InterPool: interpreting pooling results.
Nicolas Thierry-Mieg (Nicolas.Thierry-Mieg@imag.fr).
09/10/2006.


*************
Prerequisits:
*************

InterPool has the following dependencies:
- Perl (in the Makefile).

In addition it uses the following, but you probably don't
care about this except if you're a developer:
- expat (XML library) is needed for everything that deals with
signature files (ipoolDecoding, ipoolSimulations, ipoolValidation), 
but version 2.0.0 is included in this distribution, and statically
linked into the interpool binaries. So, you don't need to do
anything for this one;
- etags (for emacs; TAGS should be added as a dependancy to the 
all: target line in the Makefile to develop using etags);
- GMP (GNU Multiple Precision library) is needed for ipoolEntropy
(not currently distributed);
- doxygen can be used to generate the documentation (hopefully,
but in fact I don't use it myself anymore so my comments may not parse
too well).


If you use interPool with a pooling design other than
STD, you must undef USING_STD (in config.h).
Ideally, you should implement fast calculations in 
the few functions that currently take advantage of the specific
properties of STD (all in design.c; just grep USING_STD to find them),
and place them under an ifdef USING_XXX for your design.
Otherwise, simply undefining USING_STD will make decoding work for
any design, but it will be slower.


**********
Compiling:
**********

Everything in this section happens in the src/ subdir.

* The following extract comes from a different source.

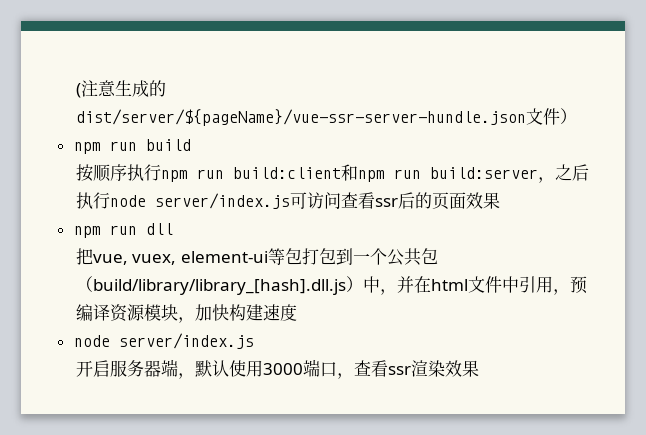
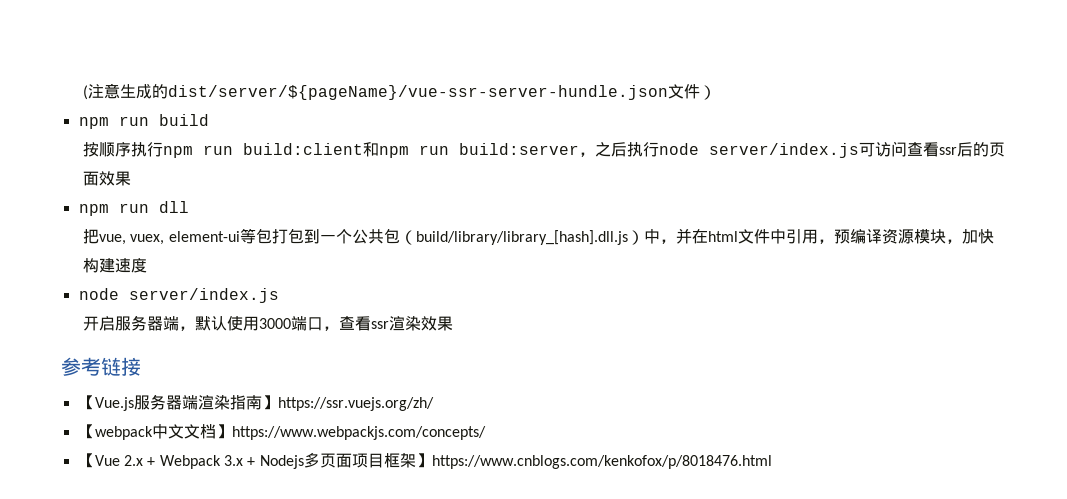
(479, 368) none -> [61,357,141,376] [78,394,434,411] [78,424,486,440] [78,452,772,469] // 参考链接 // 【Vue.js服务器端渲染指南】https://ssr.vuejs.org/zh/ // 【webpack中文文档】https://www.webpackjs.com/concepts/ // 【Vue 2.x + Webpack 3.x + Nodejs多页面项目框架】https://www.cnblogs.com/kenkofox/p/8018476.html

You may edit the Makefile to set ARCH to whatever is
best for your machine. This is fed to gcc (eg -march=k8).
See gcc manpage for possible choices.

If you have icc (the intel C compiler), you can use it instead 
of gcc by changing CC and CFLAGS in the Makefile. On just a few 
tests using a P4 2.6GHz, icc-generated code seems ~20% faster in
my hands (this is icc 9.1 vs gcc 4.02), so it might be worth a 
try for you.

You might want to customize the cost vector in distance.h
(values of DIST_NEG, DIST_FAINT, DIST_WEAK and DIST_POS).
The current default (2-1-2-4) favours sensitivity but may yield
more false positives. An alternative possibility is to use
the Hamming distance (1-1-1-1), although it may yield more
false negatives. This mostly influences the results 
if your pooling design is "borderline" relative to
the number of positives and errors that you have in your
observations (whether real or simulated).
This is described in the InterPool paper (Thierry-Mieg
and Bailly, Bioinformatics 2008).

You may also want to modify errorModel.h. This is used
in simulations and validations. It specifies the 
fractions of observations that should be POS (==STRONG)
or WEAK among true or false positives, and similarly for
negatives. Read the file for more info.

Then, type make.
Please report any errors to Nicolas.Thierry-Mieg@imag.fr, and 
include "interPool" in the subject. Thanks!


Using InterPool:
****************

This distribution of InterPool contains 4 programs and one script:
ipoolSTD, ipoolDecoding, ipoolSimulations, ipoolValidation, and 
analyze.pl (in the scripts/ subdir).
(If you use cygwin, add .exe at the end of the program names 
discussed here).


- ipoolSTD
*******
creates STD design files in the format expected by the other programs
(see "File formats" below).
The files are created in designFiles/ subdir.
The designs are as defined in (Thierry-Mieg N, BMC Bioinformatics 7:28).

USAGE: ipoolSTD n q k
where n is the number of variables, q is the number of pools per layer,
and k is the number of layers (ie redundancy).
The number of pools is therefore q*k.


EXAMPLE: The pooling design STD(940;13;13) is produced by calling:

src/ipoolSTD 940 13 13

This creates the file designFiles/STD.n940.q13.k13. A correct copy
of the expected file is included, you can compare the two files with:
diff designFiles/STD.n940.q13.k13 designFiles/STD.n940.q13.k13_ok
You should get no output (files are identical).


- ipoolDecoding 
************
decode (ie interpret) one signature. Results will go in the
InterPool.Results/ subdir (created if necessary, customizable
in config.h).

USAGE: ipoolDecoding n nbPools designFile sigFile
n: number of variables,
nbPools: number of pools,
designFile: a design file in interPool format,
sigFile: a signature in V 2.0 (XML) format.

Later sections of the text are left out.